Ottawa to assess climate change impact on N.S. land link to rest of Canada
Ottawa says it will study ways to protect the 275-year-old dikes that connect Nova Scotia to the rest of Canada from being washed away by rising sea levels, storm surges and other effects of climate change.
The $350,000 study will look at how rising water levels could affect key infrastructure in the Chignecto Isthmus trade corridor, including the TransCanada Highway, the Canadian National rail line and electricity transmission lines, Nova Scotia MP Bill Casey said in a statement Monday.
The study will involve an engineering assessment of existing infrastructure, consultation and options to protect the corridor, which carries an estimated $50 million worth of trade a day between Nova Scotia and New Brunswick.

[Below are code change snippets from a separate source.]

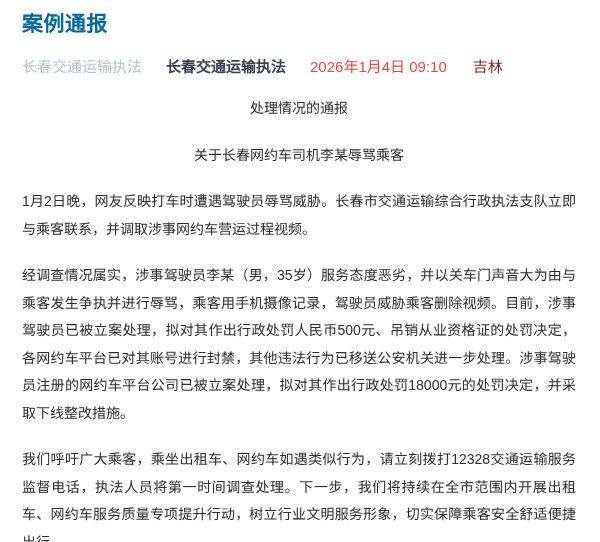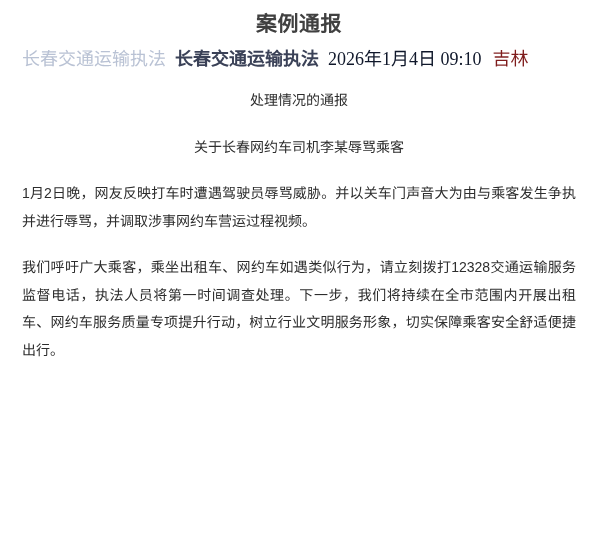--- a/index.html
+++ b/index.html
@@ -13,45 +13,43 @@
   .page {
     width: 600px;
     height: 542px;
     padding: 10px 24px 0 22px;
     background: #ffffff;
   }
   .page-title {
     font-size: 21px;
     line-height: 28px;
     font-weight: 700;
-    color: #404040;
+    color: #0369a1;
     letter-spacing: 0.5px;
-    text-align: center;
   }
   .meta-row {
-    margin-top: 12px;
+    margin-top: 20px;
     display: flex;
     align-items: baseline;
-    gap: 9px;
-    font-size: 18px;
+    gap: 24px;
+    font-size: 15px;
     line-height: 18px;
     white-space: nowrap;
   }
   .channel-tag {
     color: #b9c2d4;
   }
   .author-link {
     color: #3a4157;
     font-weight: 600;
     text-decoration: none;
     cursor: pointer;
   }
   .publish-datetime {
-    color: #0f172a;
-    font-family: Liberation Serif, serif;
+    color: #ef4444;
   }
   .location-label {
     color: #7f1d1d;
     margin-left: 2px;
   }
   .article {
     margin-top: 4px;
     font-size: 14px;
     line-height: 27.5px;
     color: #2d2d2d;
@@ -81,17 +79,18 @@
     <span class="channel-tag">长春交通运输执法</span>
     <span class="author-link">长春交通运输执法</span>
     <span class="publish-datetime">2026年1月4日 09:10</span>
     <span class="location-label">吉林</span>
   </div>
 
   <div class="article">
     <div class="article-title">处理情况的通报</div>
     <div class="article-title">关于长春网约车司机李某辱骂乘客</div>
 
-    <p>1月2日晚，网友反映打车时遭遇驾驶员辱骂威胁。并以关车门声音大为由与乘客发生争执并进行辱骂，并调取涉事网约车营运过程视频。</p>
+    <p>1月2日晚，网友反映打车时遭遇驾驶员辱骂威胁。长春市交通运输综合行政执法支队立即与乘客联系，并调取涉事网约车营运过程视频。</p>
+    <p>经调查情况属实，涉事驾驶员李某（男，35岁）服务态度恶劣，并以关车门声音大为由与乘客发生争执并进行辱骂，乘客用手机摄像记录，驾驶员威胁乘客删除视频。目前，涉事驾驶员已被立案处理，拟对其作出行政处罚人民币500元、吊销从业资格证的处罚决定，各网约车平台已对其账号进行封禁，其他违法行为已移送公安机关进一步处理。涉事驾驶员注册的网约车平台公司已被立案处理，拟对其作出行政处罚18000元的处罚决定，并采取下线整改措施。</p>
     <p>我们呼吁广大乘客，乘坐出租车、网约车如遇类似行为，请立刻拨打12328交通运输服务监督电话，执法人员将第一时间调查处理。下一步，我们将持续在全市范围内开展出租车、网约车服务质量专项提升行动，树立行业文明服务形象，切实保障乘客安全舒适便捷出行。</p>
   </div>
 
 </div>
 
 </body></html>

“Trade between our two provinces is the lifeline that keeps our economies growing and our goods moving and this is why we must do all we can to protect the Chignecto Isthmus trade corridor from climate change,” Casey, the MP for Cumberland-Colchester, said in a release.
The initiative comes amid increasing calls for something to be done to maintain the land link between New Brunswick and Nova Scotia by raising and reinforcing dikes at the narrow isthmus that joins the provinces and allow goods to travel to and from the busy port of Halifax.
The dikes in the Tantramar Marshes were built by Acadian settlers for agricultural purposes in the 1700s. The Chignecto Isthmus was cut off for several days in an 1869 storm, according to a 2008 study by Memorial University geologist Norm Catto.